Sasha knew it was getting bad, real bad out there in the world. But, to be honest, she didn’t pay a lot of attention to it. She was married to her work, basically living out of a brand new researchers’ dorm at the CDC campus. The cafeteria always had food. The fact that the rest of the world was starving was irrelevant to her, not her problem. She could only focus on what she could control, and that was nasty, population-decimating viruses.

But with all that crap going on in the world, she couldn’t understand why the top dogs at DSR were so preoccupied with her research. She sure as hell couldn’t understand why they would give Carl an order to start Virus 26 trials on human test subjects.

No, she told Carl point blank. It’s not going to happen. It’s the same as killing people.

“Adam’s alive.” That’s what the idiot said to her. And then that fat, flaccid, worthless man turned red as a tomato, swelled up with a conviction she didn’t think him capable of mustering, and with all the authority of the DSR behind him told Sasha she didn’t have a fucking choice in the matter. Either do your job, start sticking the virus in people, or we’ll find someone else to do it.

Sasha thought she was clever asking Carl where he expected her to come up with human test subjects for trials. He said don’t worry, the DSR will take care of that. And that’s exactly what happened. Sasha was staring at her infected hairless monsters clawing each other apart trying to climb over each other to get at her, gnawing away at the bars, while Carl led 20 adult males into a lab that had been converted into what amounted to a jail cell by order of the DSR. Sasha didn’t want to know who they were, where they came from or how they ended up there.

She just wanted to make sure none of them were ever infected with Virus 26, and she was going to do whatever was within her power to make sure that’s exactly what happened.

“I need you to come talk to these people, Dr. Emerson. Make up something nice about the tests they’re going to be part of. We were … vague … on that matter. We just let the money do most of the talking.”

Carl had entered the cage room. He was wearing his nice suit to welcome in all the new residents, a bleak brown affair with a jacket that was too tight in the chest and too long in the arms and pants that were frayed at the bottom because he had never bothered to have the cuffs properly hemmed. He wore a necktie with all manner of muted colors exploding in sunbursts that looked eerily like Virus 26 under the high-power microscope.

“I thought I told you never to come in here without your biohazard suit on, Carl.” Sasha’s visor was slightly fogged, but she could still see the guilt on his pathetic, jowly face as he meekly absorbed the weight of her rebuke.

“Sorry, Sasha. We just need to tell them something soon. Now that they’re in and see all the crap around here, they’re nervous. And you need to start tests soon. Like ASAP. Washington is breathing fire down my neck. They want results. They have plans for this thing.”

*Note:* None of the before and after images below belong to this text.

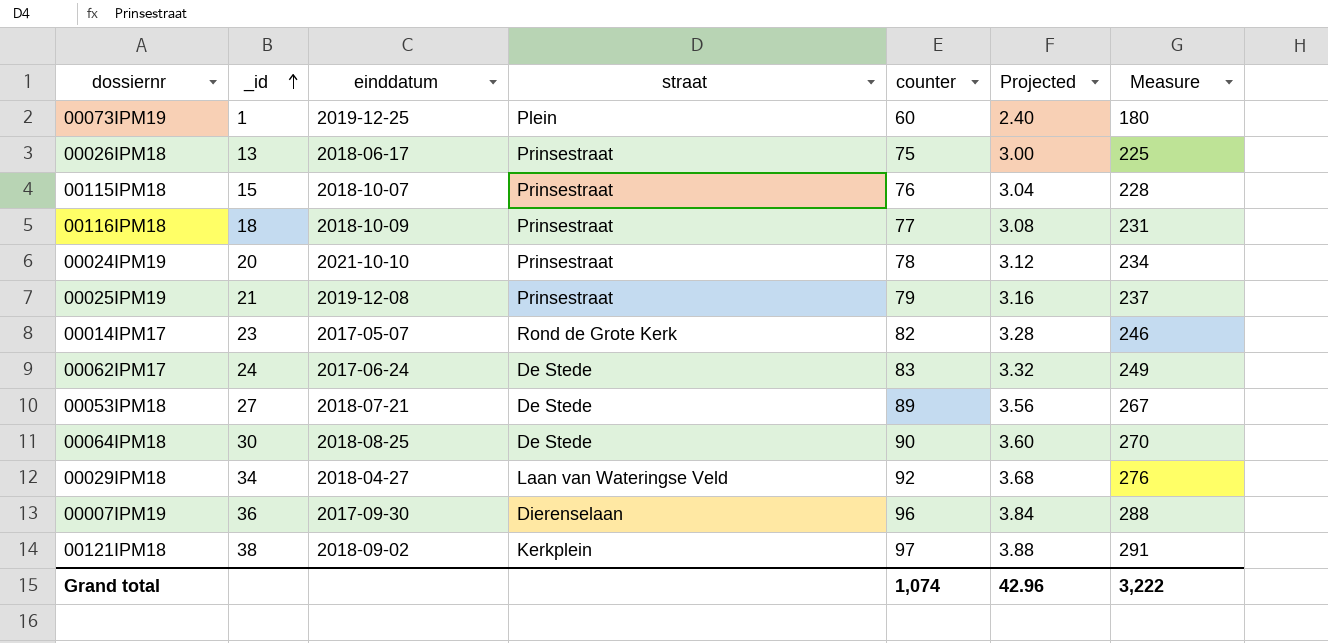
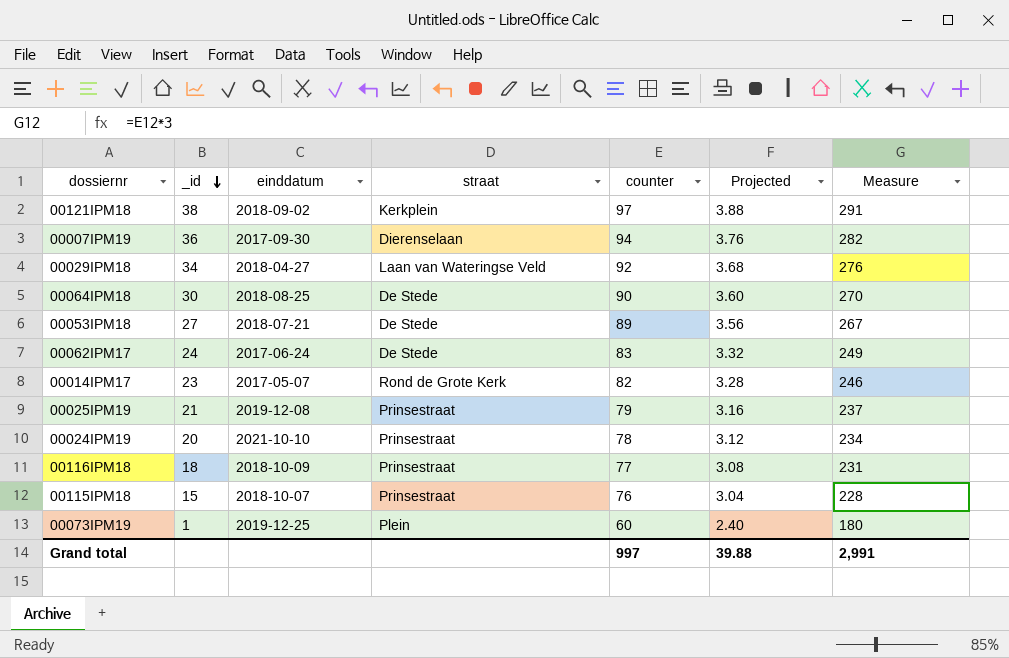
row order: _id ascending -> _id descending
row 00026IPM18: 13 | 2018-06-17 | Prinsestraat | 75 | 3.00 | 225 -> none
00007IPM19 | counter: 96 -> 94
00007IPM19 | Projected: 3.84 -> 3.76
00007IPM19 | Measure: 288 -> 282
Grand total | counter: 1,074 -> 997
Grand total | Projected: 42.96 -> 39.88
Grand total | Measure: 3,222 -> 2,991

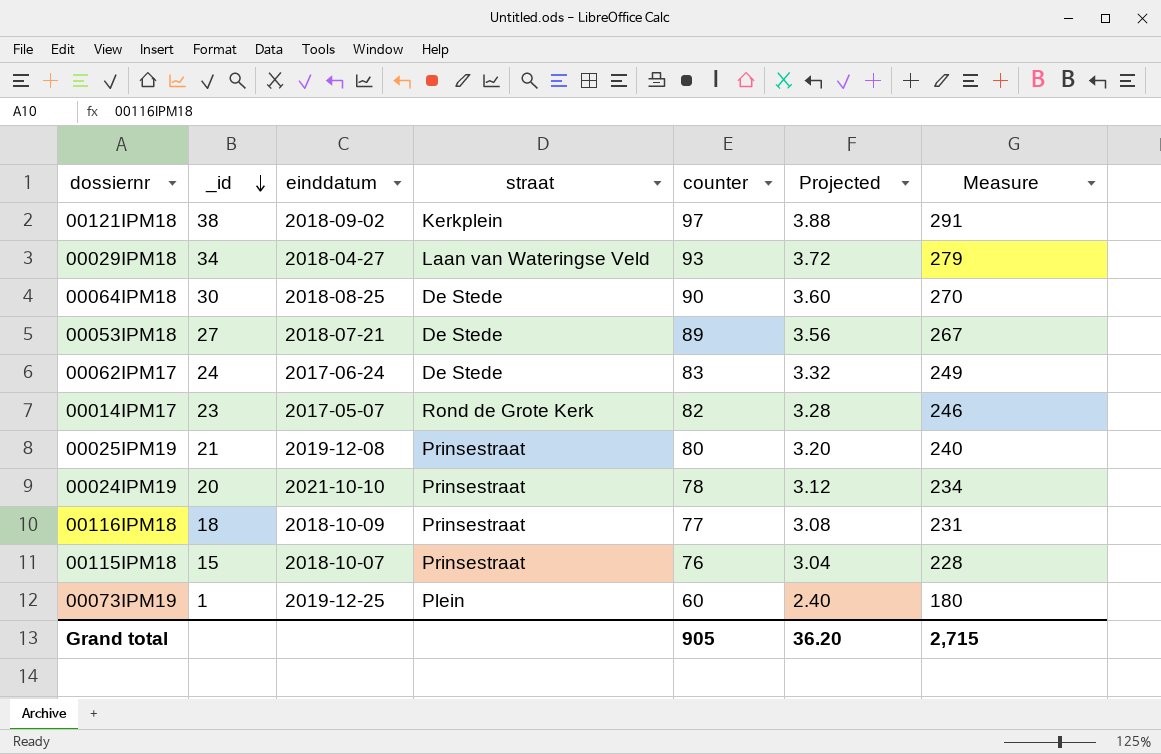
row 00007IPM19: 36 | 2017-09-30 | Dierenselaan | 94 | 3.76 | 282 -> none
00029IPM18 | counter: 92 -> 93
00029IPM18 | Projected: 3.68 -> 3.72
00029IPM18 | Measure: 276 -> 279
00025IPM19 | counter: 79 -> 80
00025IPM19 | Projected: 3.16 -> 3.20
00025IPM19 | Measure: 237 -> 240
Grand total | counter: 997 -> 905
Grand total | Projected: 39.88 -> 36.20
Grand total | Measure: 2,991 -> 2,715

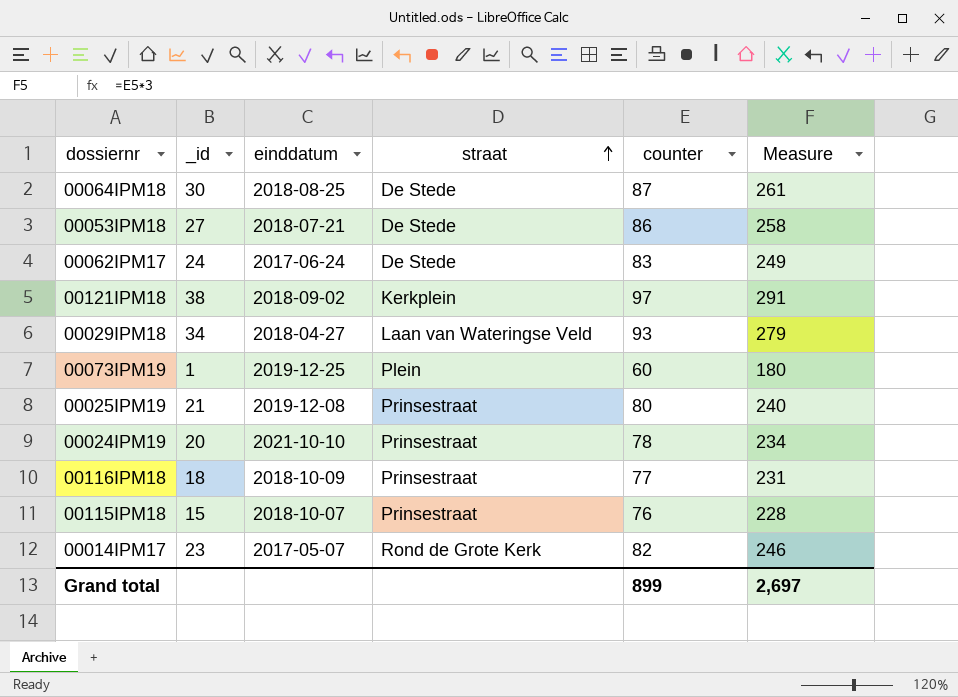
row order: _id descending -> straat ascending
column Projected | formula: [counter] * 0.04 -> none
00064IPM18 | counter: 90 -> 87
00064IPM18 | Measure: 270 -> 261
00053IPM18 | counter: 89 -> 86
00053IPM18 | Measure: 267 -> 258
Grand total | counter: 905 -> 899
Grand total | Measure: 2,715 -> 2,697

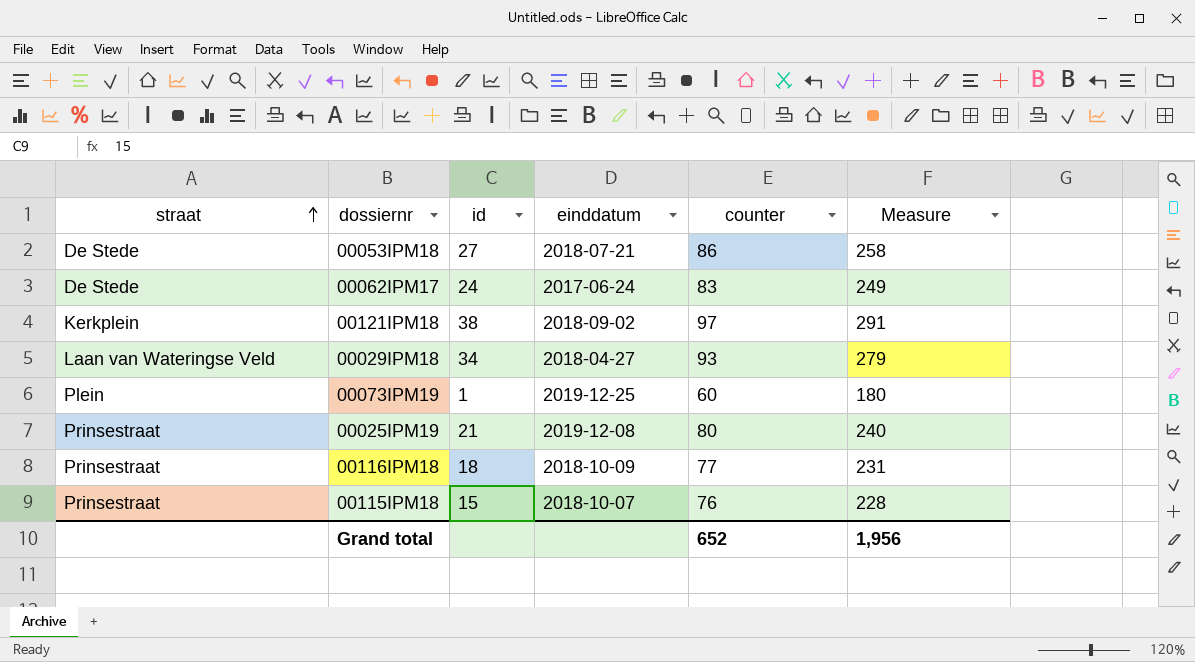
column straat | position: 4 -> 1
column name: _id -> id
row 00064IPM18: 30 | 2018-08-25 | De Stede | 87 | 261 -> none
row 00024IPM19: 20 | 2021-10-10 | Prinsestraat | 78 | 234 -> none
row 00014IPM17: 23 | 2017-05-07 | Rond de Grote Kerk | 82 | 246 -> none
Grand total | counter: 899 -> 652
Grand total | Measure: 2,697 -> 1,956

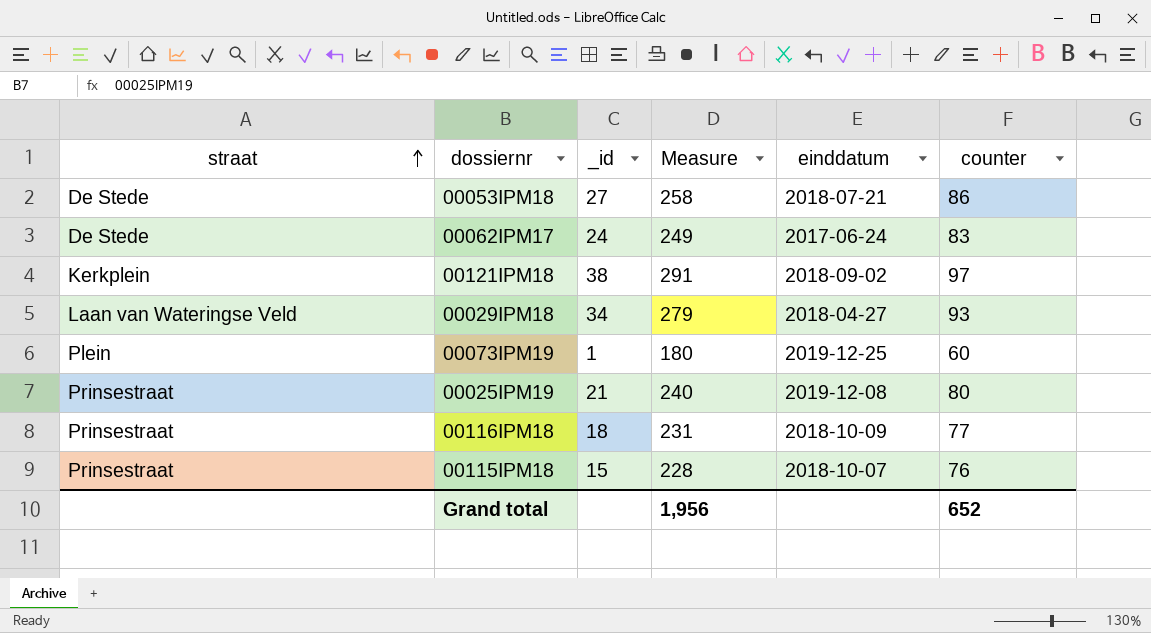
column name: id -> _id
column Measure | position: 6 -> 4

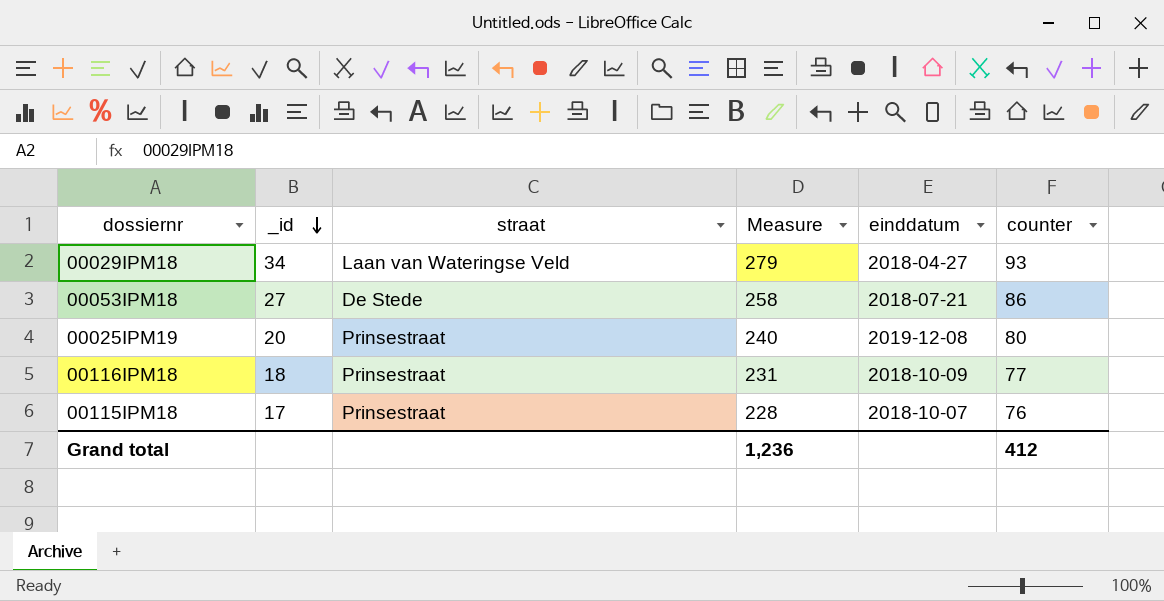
row order: straat ascending -> _id descending
column straat | position: 1 -> 3
row 00062IPM17: De Stede | 24 | 249 | 2017-06-24 | 83 -> none
row 00121IPM18: Kerkplein | 38 | 291 | 2018-09-02 | 97 -> none
row 00073IPM19: Plein | 1 | 180 | 2019-12-25 | 60 -> none
00025IPM19 | _id: 21 -> 20
00115IPM18 | _id: 15 -> 17
Grand total | Measure: 1,956 -> 1,236
Grand total | counter: 652 -> 412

It was the first time Carl had ever come right out and said it, like presenting her with a peace offering of knowledge for violating the cage room rules. Sasha suspected as much, but it was different hearing it put so bluntly. Straight from the horse’s mouth. If the government had plans for a virus that created zombies – and that is what Sasha had come to accept them as now – it could only be for a few things, and none of them good. They’d see it as a weapon, most likely. She didn’t really care. They weren’t going to get their hands on it. She had every known sample of Virus 26 with her right there in that room. Except for Adam, and she knew what to do with Adam. She was sorry, so very sorry, but Adam didn’t exist anymore. When she punched in the code to sterilize the room, the isolation chamber’s decontamination system would incinerate everything, Adam included, and Virus 26 would be gone. Unless whoever sent it had more.

“Come here, Carl. I want you to see what you want me to do to these people up close.” She moved to a cage full of docile rnu rats, their wrinkly hairless bodies wriggling and writhing like normal, having grown used to the stink of the infected rats in the cages around them.

“I’ve already seen it. I’ve seen it a hundred times. You’re not going to guilt me into compassion. This needs to be done. Besides, you don’t know what’s going to happen. Adam doesn’t seem that bad off.” Carl’s eyes instinctively sank to the ground, averting Sasha’s piercing glare. “I mean, he’s not dead. And you could find a treatment. Or they could end up like those rats that don’t show symptoms. Think positive, doctor.”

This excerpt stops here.